From the broader markets, IRCTC is one stock to watch and has surprised people. Would you continue to accumulate this stock at present levels?
It is very difficult to give a fundamental view after a stellar rise in the stock. Obviously there are a couple of reasons. One was this entire reopening theme and secondly, IRCTC is being valued like some of the platform plays. It is the most heavily transacted website in Asia Pacific in terms of web traffic and actual transactions are happening.

So if you see the revenue pick up, catering is still the highest part where they are revamping their ready to eat menu which is almost 40% of the revenue earner. Then there is internet ticketing, water and tourism and other services. Obviously the market believes that this is a platform play and with the kind of data it handles, information can be used and the payment gateway of IRCTC can be used by other let PSUs as well. One has to see if that will play out or not.

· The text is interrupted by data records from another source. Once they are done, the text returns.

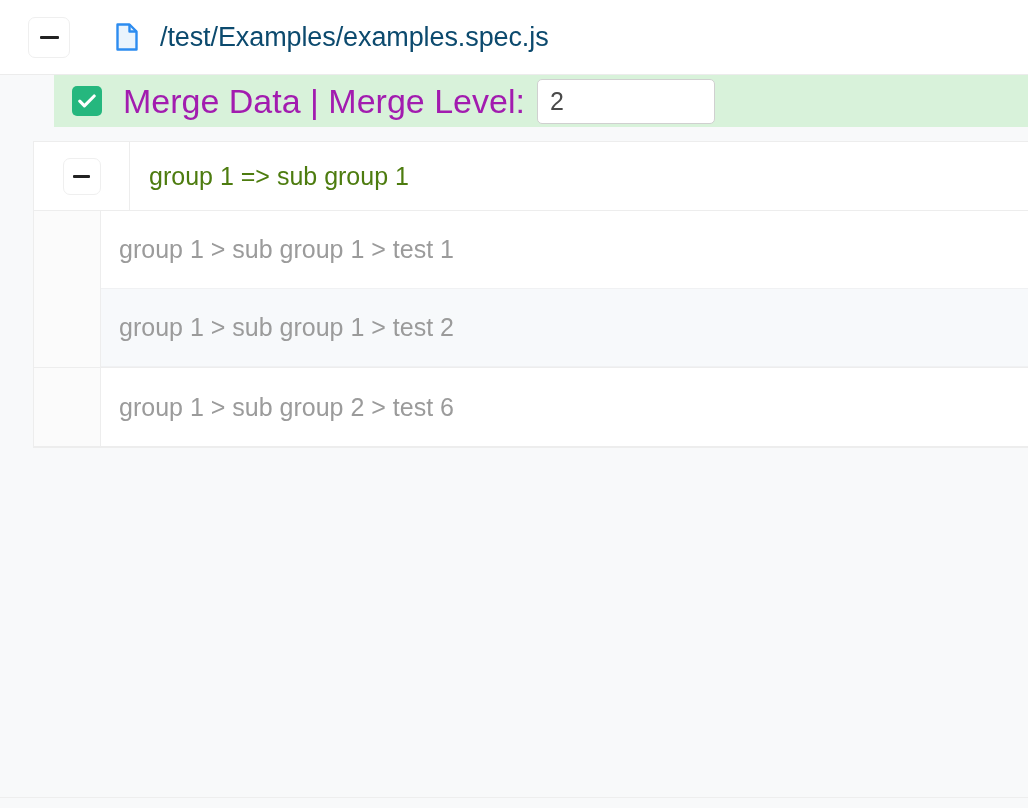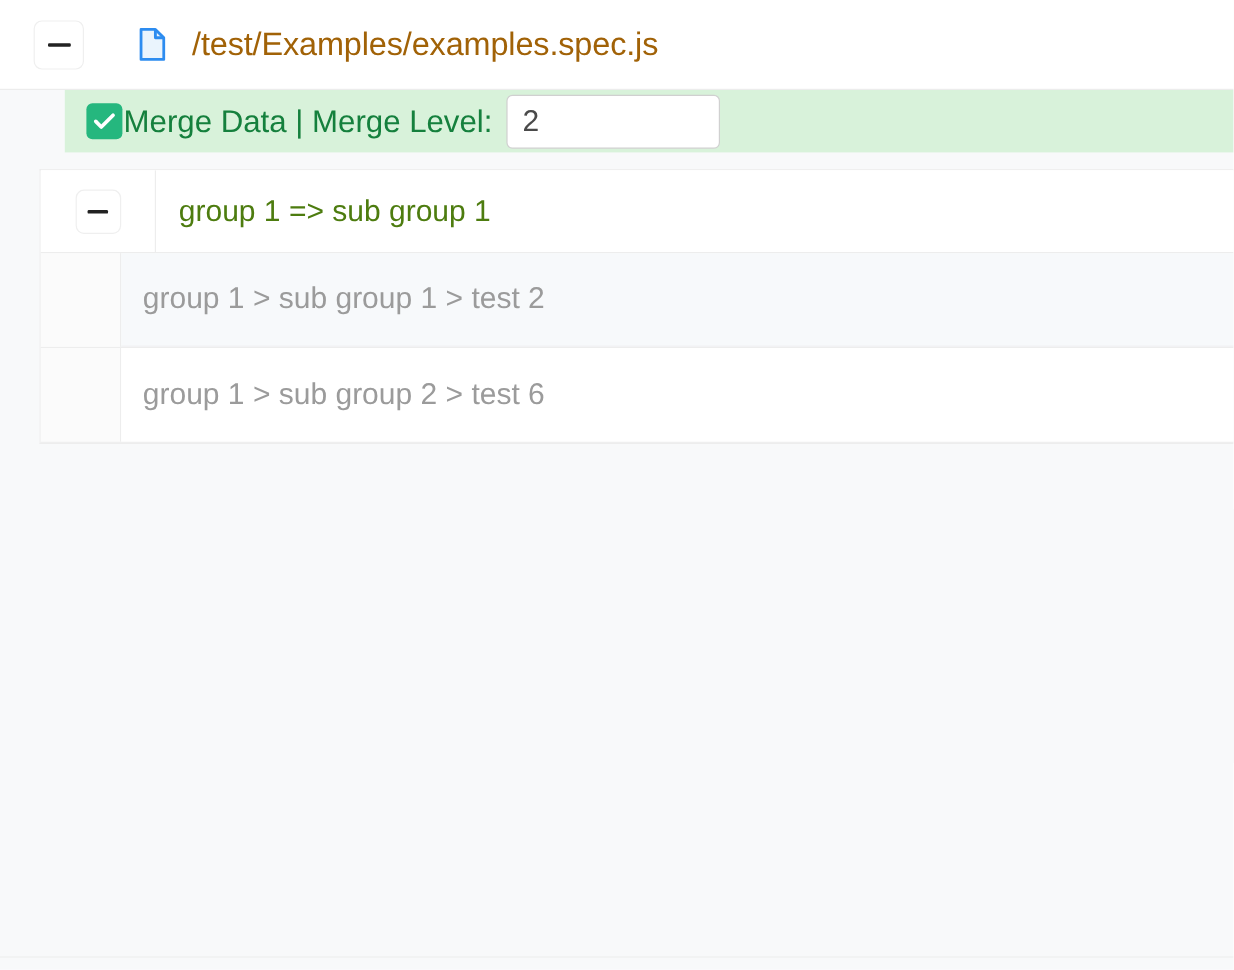--- a/index.html
+++ b/index.html
@@ -65,7 +65,7 @@
   .file-path {
     margin-left: 22px;
     font-size: 27px;
-    color: #a16207;
+    color: #0c4a6e;
     letter-spacing: -0.1px;
     white-space: nowrap;
   }

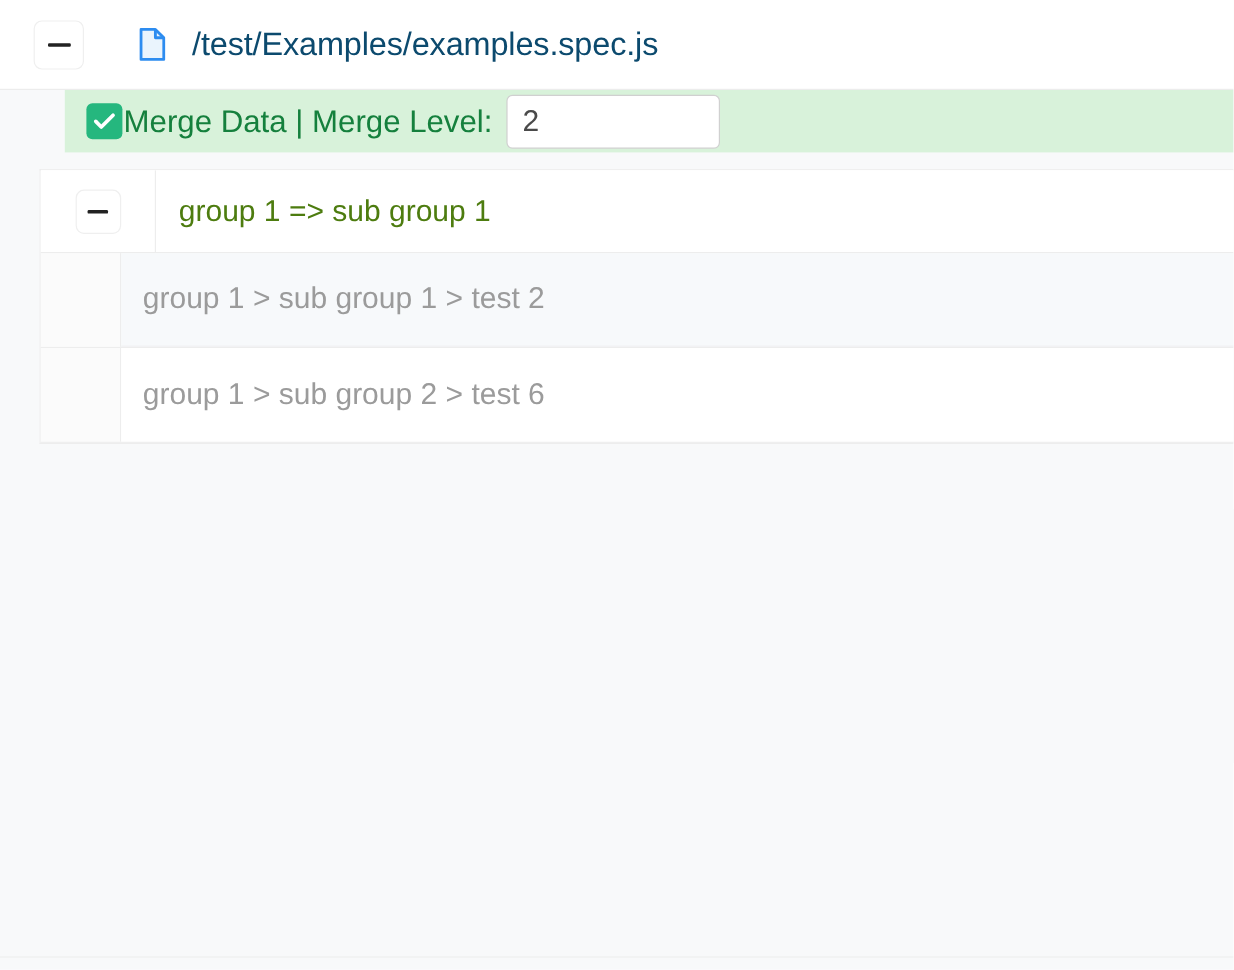--- a/index.html
+++ b/index.html
@@ -104,9 +104,9 @@
   .checkbox svg { display: block; }
 
   .merge-label {
-    margin-left: 1px;
-    font-size: 26px;
-    color: #15803d;
+    margin-left: 21px;
+    font-size: 34px;
+    color: #a21caf;
     white-space: nowrap;
   }
 

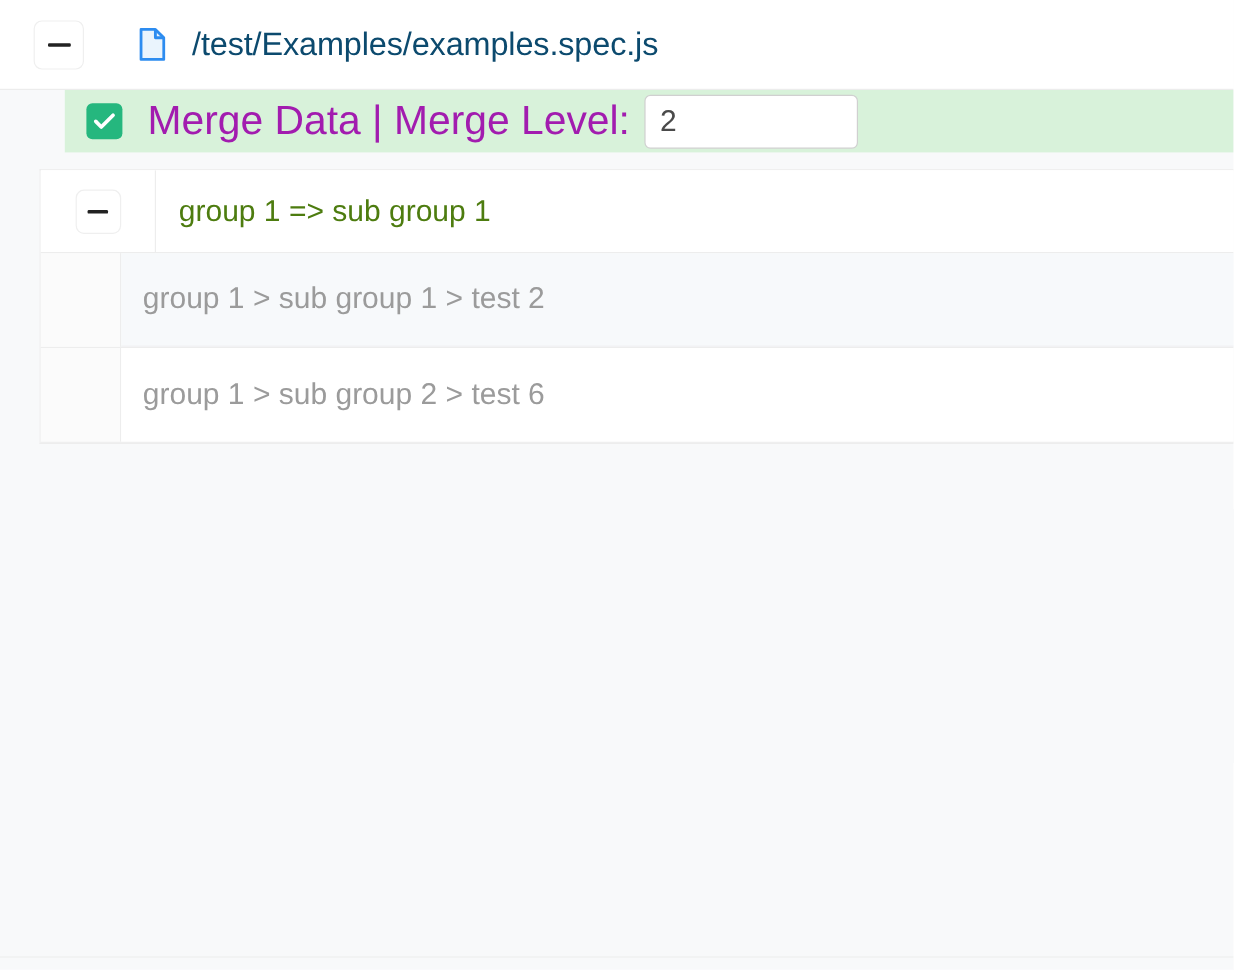--- a/index.html
+++ b/index.html
@@ -288,6 +288,7 @@
         <div class="tests-wrap">
           <div class="tests-gutter"></div>
           <div class="tests-list">
+            <div class="test-row">group 1 &gt; sub group 1 &gt; test 1</div>
             <div class="test-row alt">group 1 &gt; sub group 1 &gt; test 2</div>
           </div>
         </div>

One cannot typically evaluate them on price to sales or on PE, etc, multiples. I call this concept investing. I am lucky to have put some money in IRCTC but the rise from Rs 2,000 to Rs 4,000 plus obviously nobody saw coming. I am not too sure in terms of adding incremental money to it. It probably needs a separate bucket where one can put some ideas like these as concept investing and hope out of seven or eight you do one or two fly.